## WHAT IS REQUIRED
For each line in the data below that holds "align", return a copy.

## DATA SHOWN
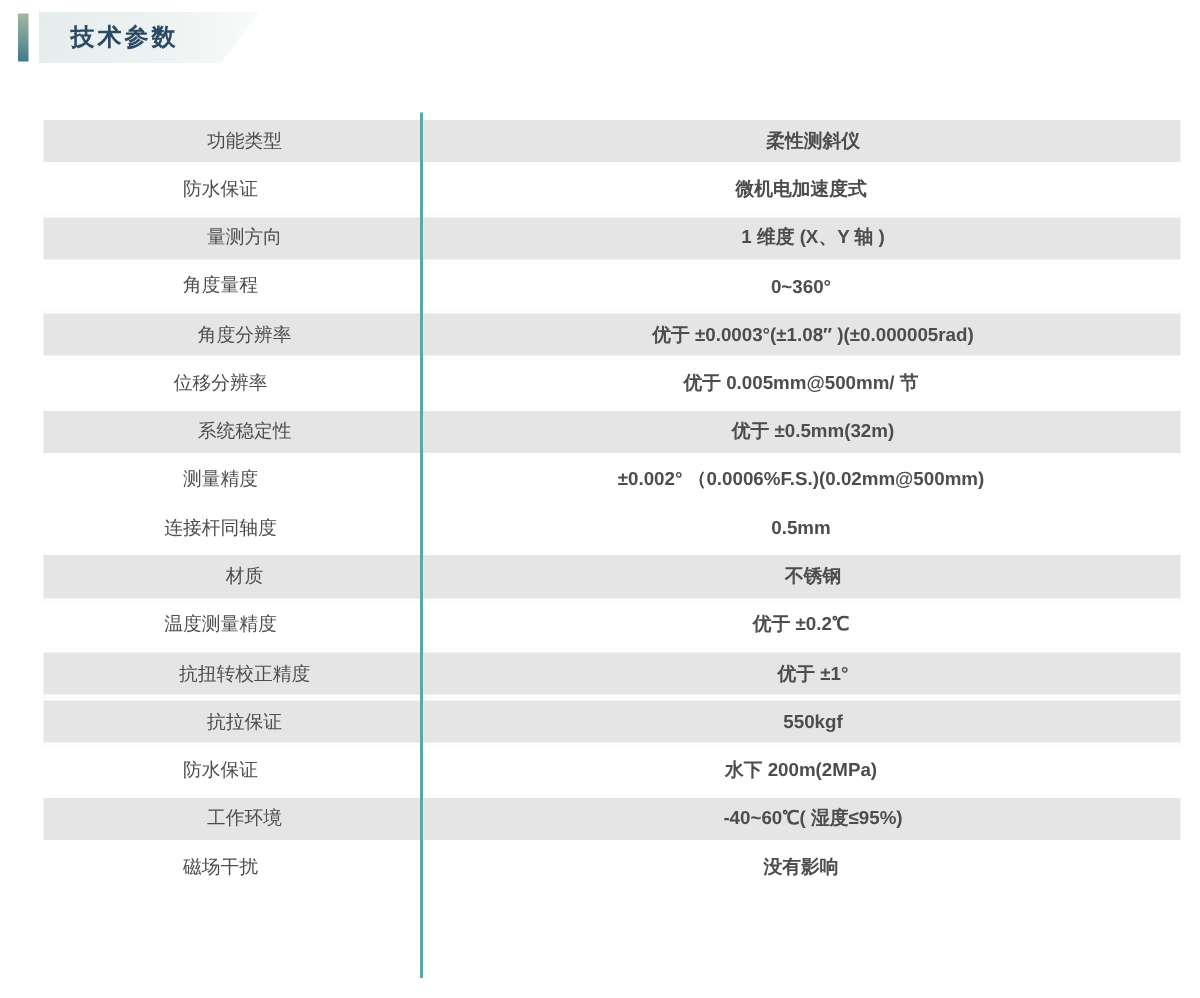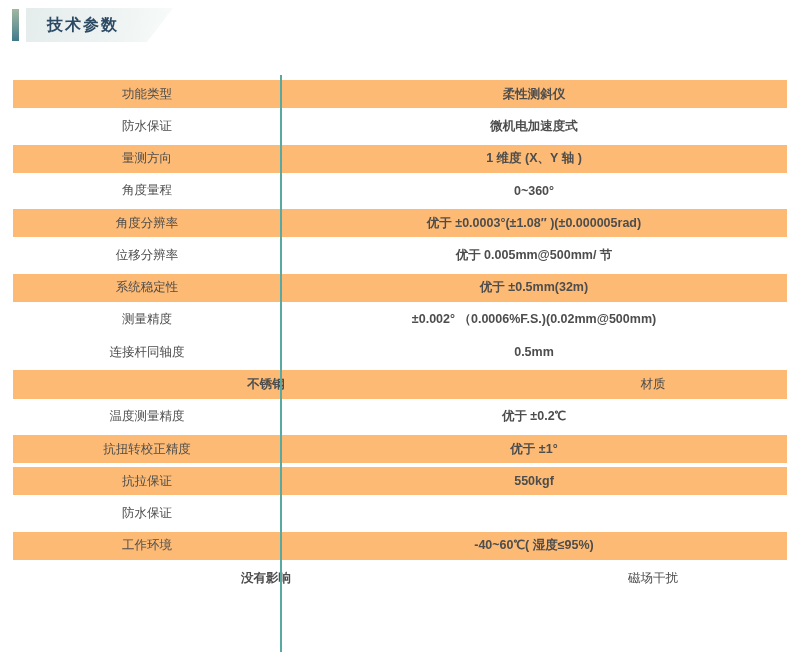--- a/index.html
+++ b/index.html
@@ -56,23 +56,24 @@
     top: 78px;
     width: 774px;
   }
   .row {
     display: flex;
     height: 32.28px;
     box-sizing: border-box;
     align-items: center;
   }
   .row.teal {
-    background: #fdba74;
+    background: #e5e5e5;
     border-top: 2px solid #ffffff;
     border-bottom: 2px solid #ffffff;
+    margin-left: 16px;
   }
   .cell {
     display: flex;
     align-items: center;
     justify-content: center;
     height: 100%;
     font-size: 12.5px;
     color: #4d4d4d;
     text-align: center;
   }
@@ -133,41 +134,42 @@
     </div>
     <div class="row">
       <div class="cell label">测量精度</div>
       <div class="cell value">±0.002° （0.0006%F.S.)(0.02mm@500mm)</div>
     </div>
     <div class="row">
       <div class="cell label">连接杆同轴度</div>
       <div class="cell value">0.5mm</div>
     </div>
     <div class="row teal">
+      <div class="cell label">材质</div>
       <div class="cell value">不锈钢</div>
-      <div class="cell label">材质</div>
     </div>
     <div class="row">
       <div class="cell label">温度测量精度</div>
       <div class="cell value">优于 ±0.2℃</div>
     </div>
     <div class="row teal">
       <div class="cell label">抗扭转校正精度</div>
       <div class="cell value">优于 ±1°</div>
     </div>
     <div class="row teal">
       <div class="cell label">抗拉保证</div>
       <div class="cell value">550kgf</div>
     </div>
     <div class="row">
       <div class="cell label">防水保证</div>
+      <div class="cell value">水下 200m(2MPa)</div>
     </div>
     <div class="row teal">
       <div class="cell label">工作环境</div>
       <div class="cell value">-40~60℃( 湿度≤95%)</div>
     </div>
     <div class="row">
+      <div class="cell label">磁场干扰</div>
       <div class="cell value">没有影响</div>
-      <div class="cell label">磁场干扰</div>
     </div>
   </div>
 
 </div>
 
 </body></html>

...

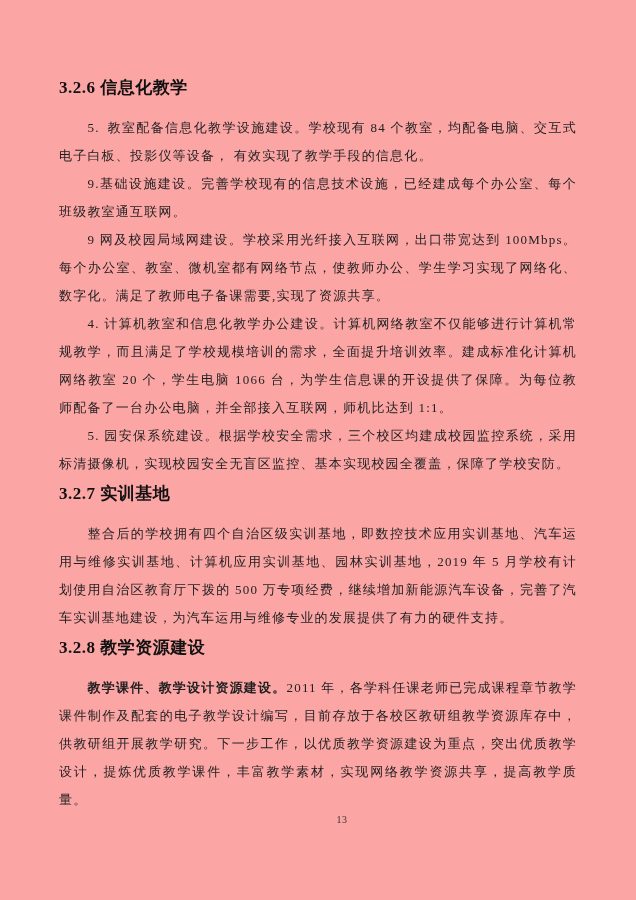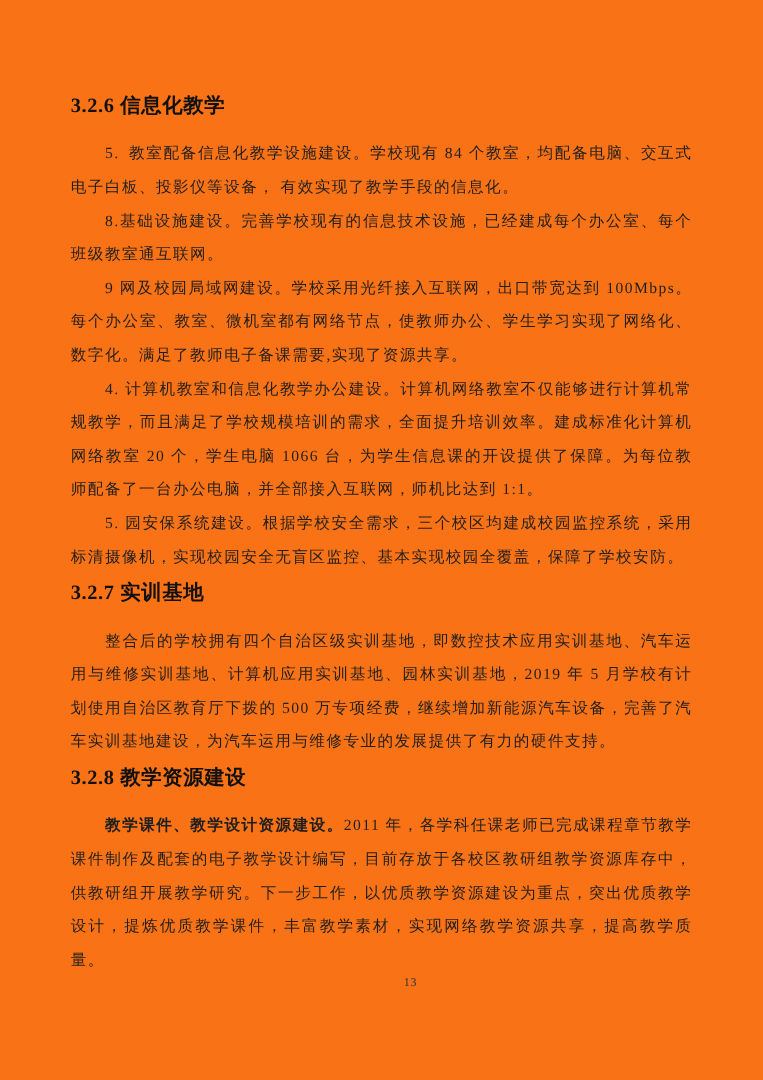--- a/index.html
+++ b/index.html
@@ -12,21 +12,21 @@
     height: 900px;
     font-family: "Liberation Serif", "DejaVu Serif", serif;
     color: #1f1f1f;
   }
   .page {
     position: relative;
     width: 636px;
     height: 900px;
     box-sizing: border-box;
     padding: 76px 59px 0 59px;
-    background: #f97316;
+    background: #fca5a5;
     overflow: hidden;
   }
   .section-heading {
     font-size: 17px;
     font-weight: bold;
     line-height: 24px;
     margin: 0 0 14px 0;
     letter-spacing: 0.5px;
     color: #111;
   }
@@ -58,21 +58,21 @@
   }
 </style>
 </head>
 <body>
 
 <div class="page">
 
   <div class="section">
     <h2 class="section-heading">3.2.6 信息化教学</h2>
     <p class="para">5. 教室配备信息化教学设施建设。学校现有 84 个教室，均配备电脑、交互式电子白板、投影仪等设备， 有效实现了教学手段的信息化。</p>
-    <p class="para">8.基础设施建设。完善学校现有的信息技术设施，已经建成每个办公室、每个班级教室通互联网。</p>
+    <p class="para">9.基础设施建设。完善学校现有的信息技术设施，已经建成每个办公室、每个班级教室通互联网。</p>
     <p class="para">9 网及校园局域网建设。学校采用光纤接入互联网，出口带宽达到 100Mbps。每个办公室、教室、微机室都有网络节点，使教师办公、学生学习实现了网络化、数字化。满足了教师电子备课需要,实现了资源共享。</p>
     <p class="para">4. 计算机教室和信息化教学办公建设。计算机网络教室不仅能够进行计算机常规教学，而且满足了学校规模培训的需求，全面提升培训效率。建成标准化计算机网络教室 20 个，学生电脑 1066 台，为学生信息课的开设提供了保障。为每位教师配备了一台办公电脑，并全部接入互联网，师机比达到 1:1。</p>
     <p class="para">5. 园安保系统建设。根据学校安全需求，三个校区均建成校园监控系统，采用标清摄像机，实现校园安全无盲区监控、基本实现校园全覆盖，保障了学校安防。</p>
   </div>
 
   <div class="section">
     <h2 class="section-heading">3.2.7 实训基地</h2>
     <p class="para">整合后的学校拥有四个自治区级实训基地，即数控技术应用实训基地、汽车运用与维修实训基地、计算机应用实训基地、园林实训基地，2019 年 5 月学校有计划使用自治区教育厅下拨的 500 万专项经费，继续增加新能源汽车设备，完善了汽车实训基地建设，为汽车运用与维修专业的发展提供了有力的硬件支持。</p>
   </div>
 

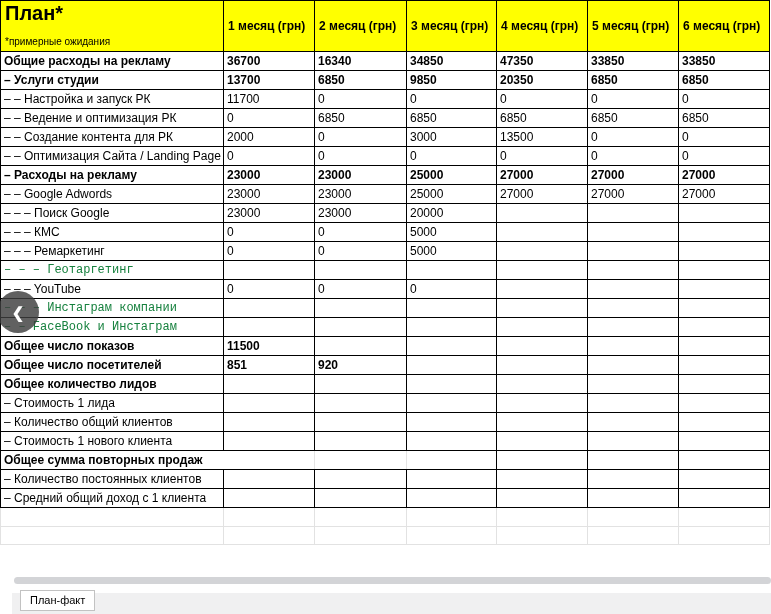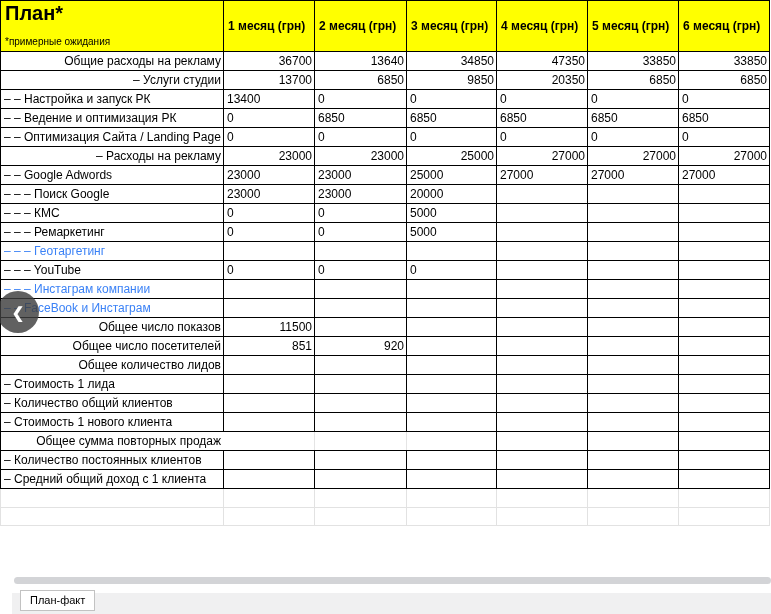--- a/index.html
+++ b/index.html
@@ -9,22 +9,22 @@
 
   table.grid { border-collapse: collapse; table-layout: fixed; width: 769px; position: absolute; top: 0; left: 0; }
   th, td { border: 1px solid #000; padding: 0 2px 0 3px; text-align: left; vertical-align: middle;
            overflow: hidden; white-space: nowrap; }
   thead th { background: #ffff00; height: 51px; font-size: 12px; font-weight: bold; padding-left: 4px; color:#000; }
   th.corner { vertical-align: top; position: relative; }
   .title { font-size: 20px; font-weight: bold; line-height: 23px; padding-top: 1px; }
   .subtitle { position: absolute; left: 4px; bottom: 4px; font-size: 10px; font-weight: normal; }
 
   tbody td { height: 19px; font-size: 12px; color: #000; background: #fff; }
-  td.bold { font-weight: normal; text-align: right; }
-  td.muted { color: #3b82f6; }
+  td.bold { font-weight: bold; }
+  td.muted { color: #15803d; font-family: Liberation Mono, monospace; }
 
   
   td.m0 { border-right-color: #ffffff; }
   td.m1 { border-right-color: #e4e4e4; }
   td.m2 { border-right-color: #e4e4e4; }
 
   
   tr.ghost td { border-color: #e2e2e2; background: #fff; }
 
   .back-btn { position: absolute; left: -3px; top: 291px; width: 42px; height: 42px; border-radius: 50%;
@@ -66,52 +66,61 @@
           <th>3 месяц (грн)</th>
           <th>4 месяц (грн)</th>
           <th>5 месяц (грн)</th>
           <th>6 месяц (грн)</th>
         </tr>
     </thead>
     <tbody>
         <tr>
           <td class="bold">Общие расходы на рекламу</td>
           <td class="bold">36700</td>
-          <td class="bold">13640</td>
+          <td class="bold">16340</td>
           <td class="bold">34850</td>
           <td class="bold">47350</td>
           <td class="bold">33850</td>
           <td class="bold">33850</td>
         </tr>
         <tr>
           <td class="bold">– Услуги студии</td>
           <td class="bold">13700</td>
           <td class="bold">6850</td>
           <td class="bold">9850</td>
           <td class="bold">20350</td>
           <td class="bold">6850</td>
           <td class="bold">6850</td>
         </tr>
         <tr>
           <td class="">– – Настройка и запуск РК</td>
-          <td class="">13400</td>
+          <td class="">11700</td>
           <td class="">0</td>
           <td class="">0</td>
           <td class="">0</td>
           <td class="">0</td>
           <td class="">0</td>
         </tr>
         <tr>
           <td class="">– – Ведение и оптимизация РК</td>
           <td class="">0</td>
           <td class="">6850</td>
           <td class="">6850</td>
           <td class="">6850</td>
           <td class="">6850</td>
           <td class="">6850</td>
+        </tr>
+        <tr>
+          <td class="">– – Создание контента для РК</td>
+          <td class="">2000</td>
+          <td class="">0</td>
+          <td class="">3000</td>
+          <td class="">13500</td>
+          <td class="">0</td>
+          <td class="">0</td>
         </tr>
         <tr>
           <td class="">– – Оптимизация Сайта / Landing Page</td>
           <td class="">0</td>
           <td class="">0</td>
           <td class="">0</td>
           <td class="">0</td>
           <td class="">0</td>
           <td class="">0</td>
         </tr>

## WRITTEN SOLUTION
     align-items: center;
     align-items: center;
     text-align: center;
   th, td { border: 1px solid #000; padding: 0 2px 0 3px; text-align: left; vertical-align: middle;
   th.corner { vertical-align: top; position: relative; }
-  td.bold { font-weight: normal; text-align: right; }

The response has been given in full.